Right now, APIs like format_message will just add to a list of localisation errors, which really sucks from multiple usability standpoints:

  1. It's extremely un-rusty for an API, since an error occurring will still return a string, even if that string is ill-formed.
  2. The user has to wait for all errors to be registered and stored in the vec, instead of being able to just take the first one.
  3. The only feasible ways of using this kind of API across a program are with global state (bad) or allocating a vec on every usage (also bad).

My proposal is instead to make these APIs return a type along the lines of Result<Cow, ErrorIter>, where ErrorIter is an iterator over the errors found by fluent. This iterator can either be added to a vec directly, or passed on through multiple callers so that eventually it reaches one who is in charge of displaying errors.

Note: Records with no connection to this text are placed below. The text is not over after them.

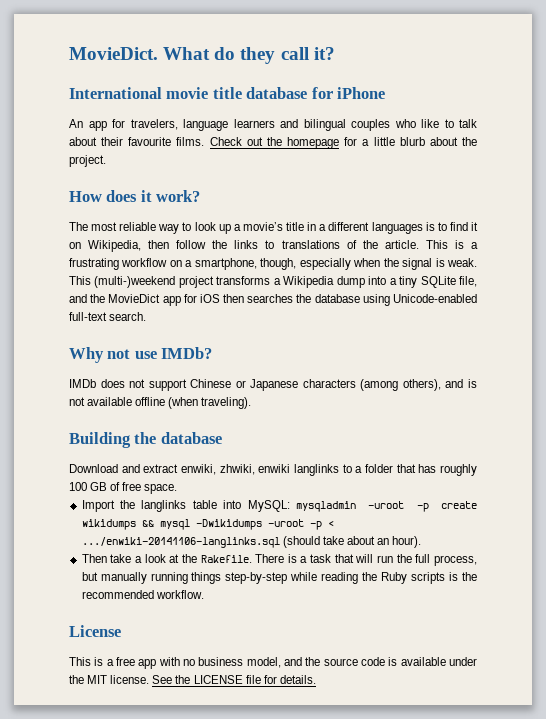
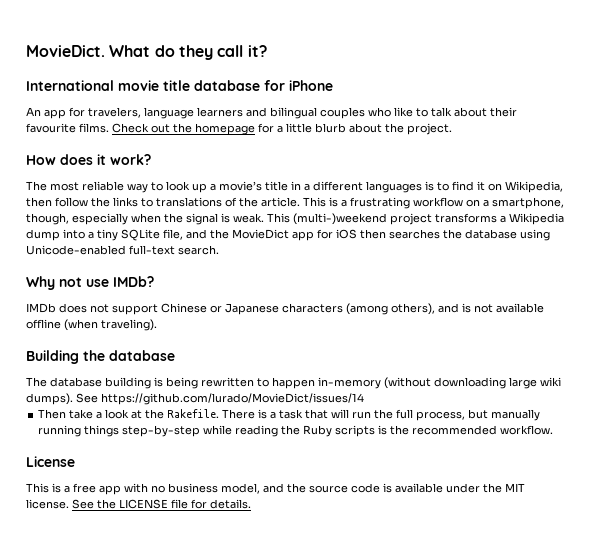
- Download and extract enwiki, zhwiki, enwiki langlinks to a folder that has roughly 100 GB of free space.
- Import the langlinks table into MySQL: mysqladmin -uroot -p create wikidumps && mysql -Dwikidumps -uroot -p < .../enwiki-20141106-langlinks.sql (should take about an hour).
+ The database building is being rewritten to happen in-memory (without downloading large wiki dumps). See https://github.com/lurado/MovieDict/issues/14

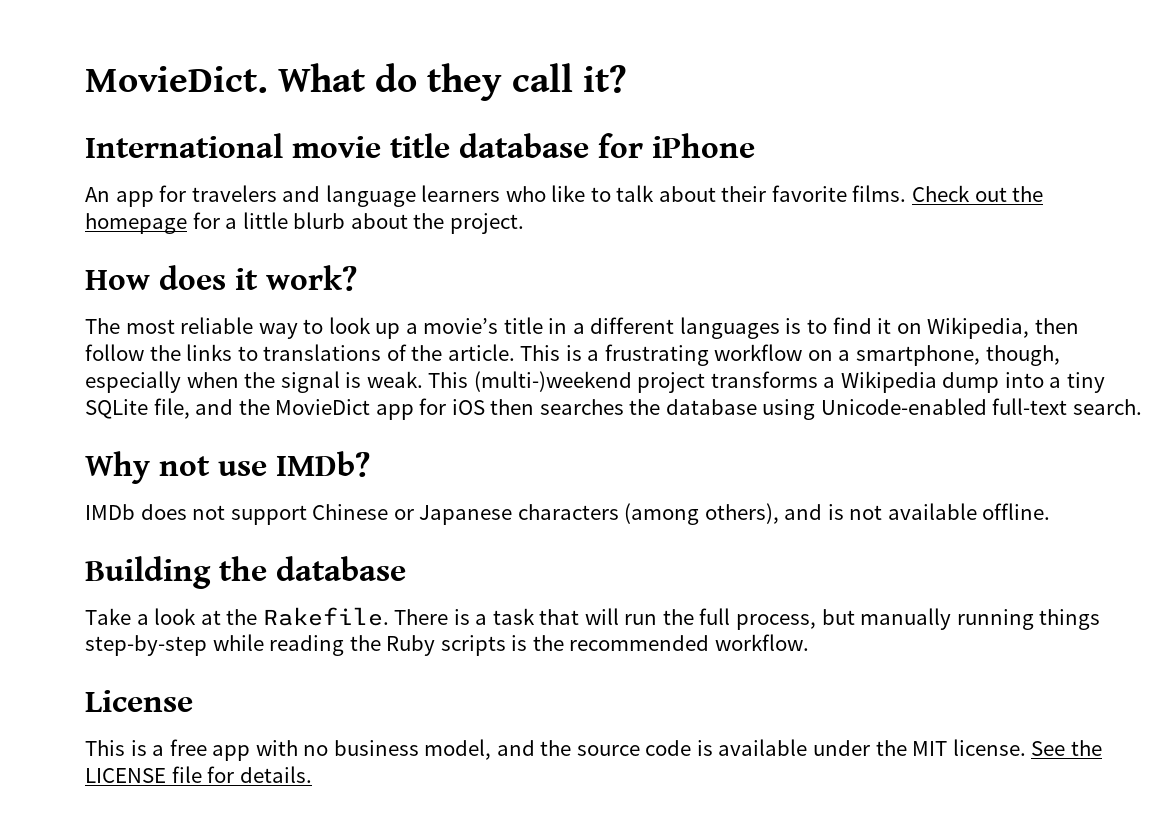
- An app for travelers, language learners and bilingual couples who like to talk about their favourite films.
+ An app for travelers and language learners who like to talk about their favorite films.
- IMDb does not support Chinese or Japanese characters (among others), and is not available offline (when traveling).
+ IMDb does not support Chinese or Japanese characters (among others), and is not available offline.
- The database building is being rewritten to happen in-memory (without downloading large wiki dumps). See https://github.com/lurado/MovieDict/issues/14
- Then take a look at the Rakefile.
+ Take a look at the Rakefile.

Additionally, users can take advantage of iterator adapters by chaining multiple ErrorIter if they want to return more, or they can choose to take the easy route and just return a Vec in these cases.

Basically, this puts control back into the user of the API, rather than making a decision on how they should handle errors for them.

And from @gregtatum:

This seems like a reasonable approach to me. It'll be a bit of a big API change for consumers. I know Firefox would need to adjust our integration for it with the change.